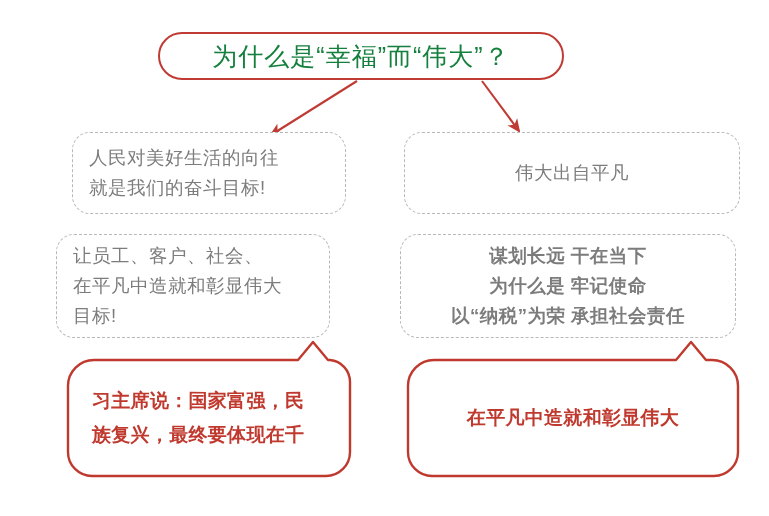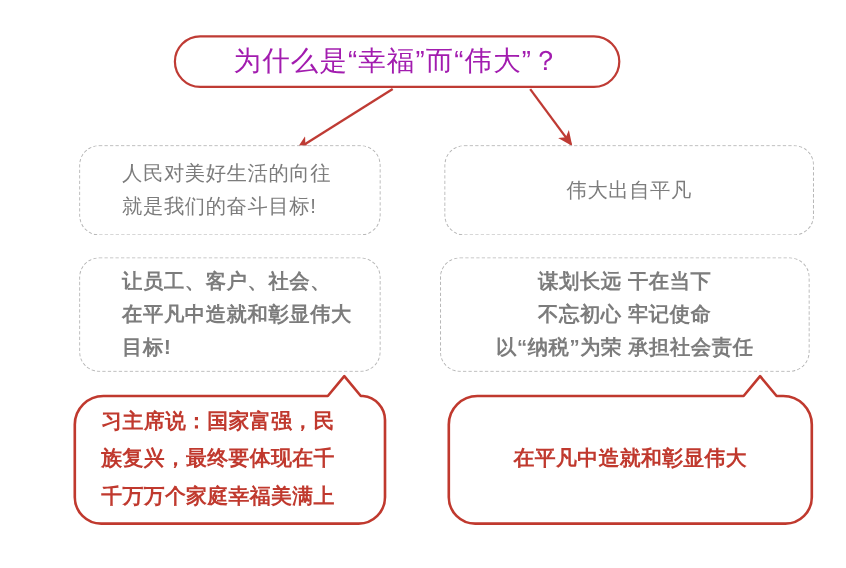"为什么是“幸福”而“伟大”？" .title-text { color: #a21caf -> #15803d }
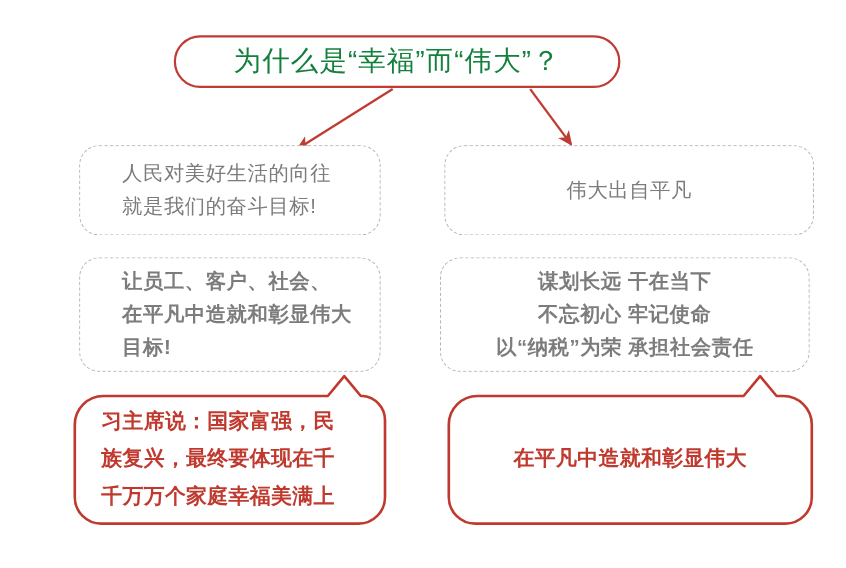"人民对美好生活的向往" .dashed-box.align-left .line { margin-left: 38px -> 16px }
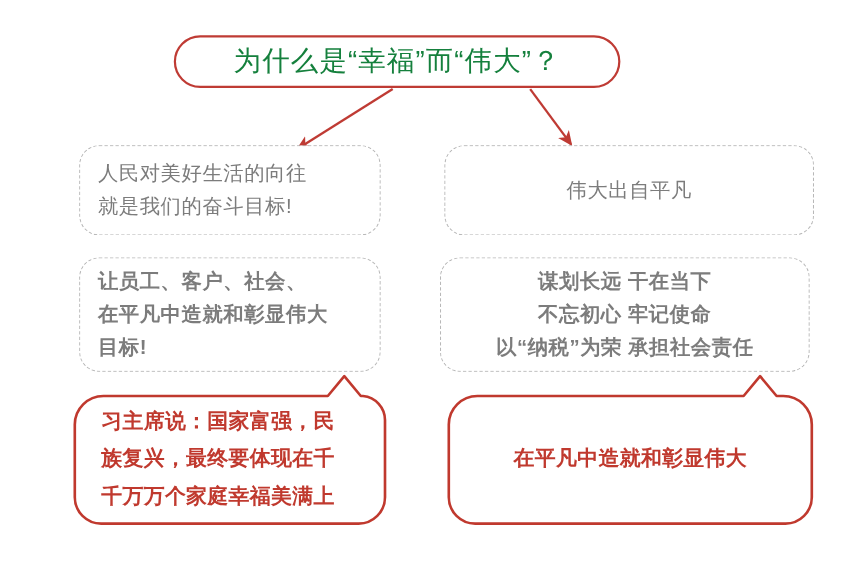"让员工、客户、社会、" #box-l2 { font-weight: bold -> none; left: 72px -> 56px }
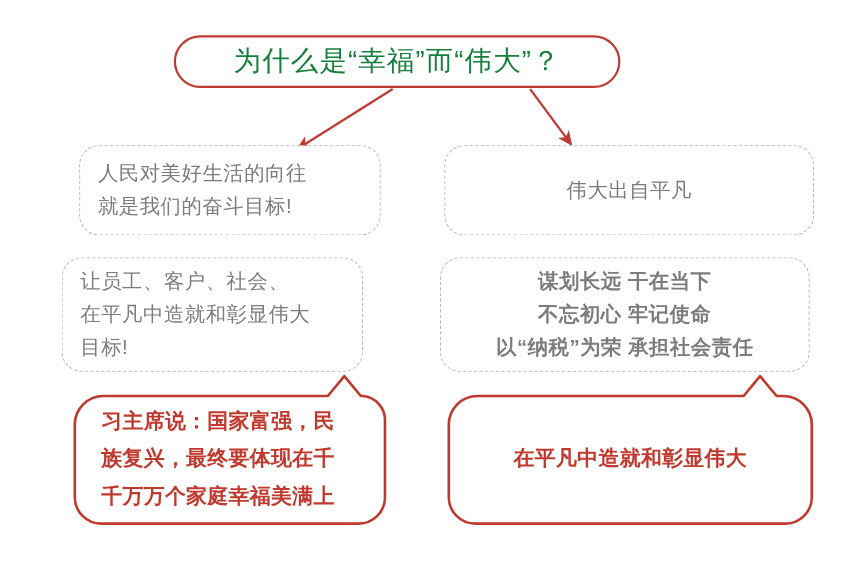"不忘初心 牢记使命" div.line { text: 不忘初心 -> 为什么是 }
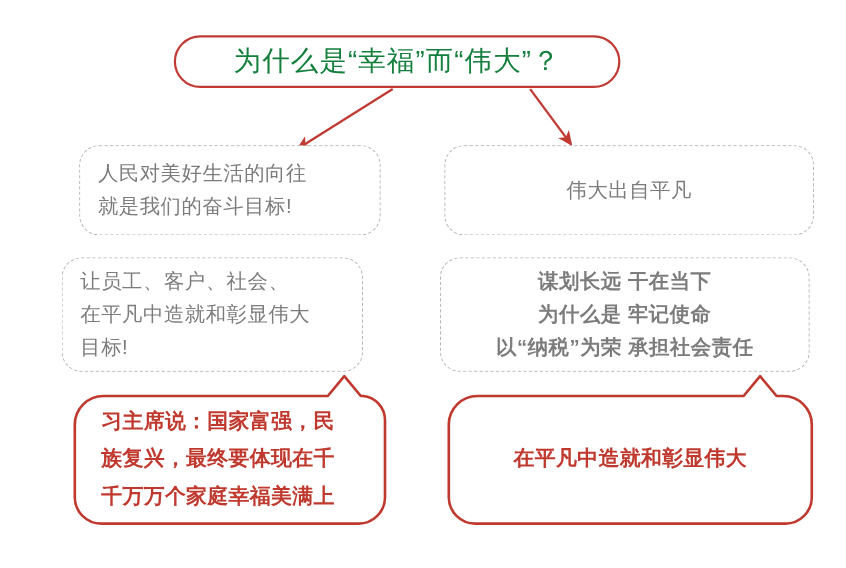"千万万个家庭幸福美满上" div.line { html: <div>千万万个家庭幸福美满上</div> -> none }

____________________

In the records above, find the line that contains "margin-left: 38px ->". Retype it and every line after it, exactly, leaving out all pictures.

▸ Answer section:
"人民对美好生活的向往" .dashed-box.align-left .line { margin-left: 38px -> 16px }
"让员工、客户、社会、" #box-l2 { font-weight: bold -> none; left: 72px -> 56px }
"不忘初心 牢记使命" div.line { text: 不忘初心 -> 为什么是 }
"千万万个家庭幸福美满上" div.line { html: <div>千万万个家庭幸福美满上</div> -> none }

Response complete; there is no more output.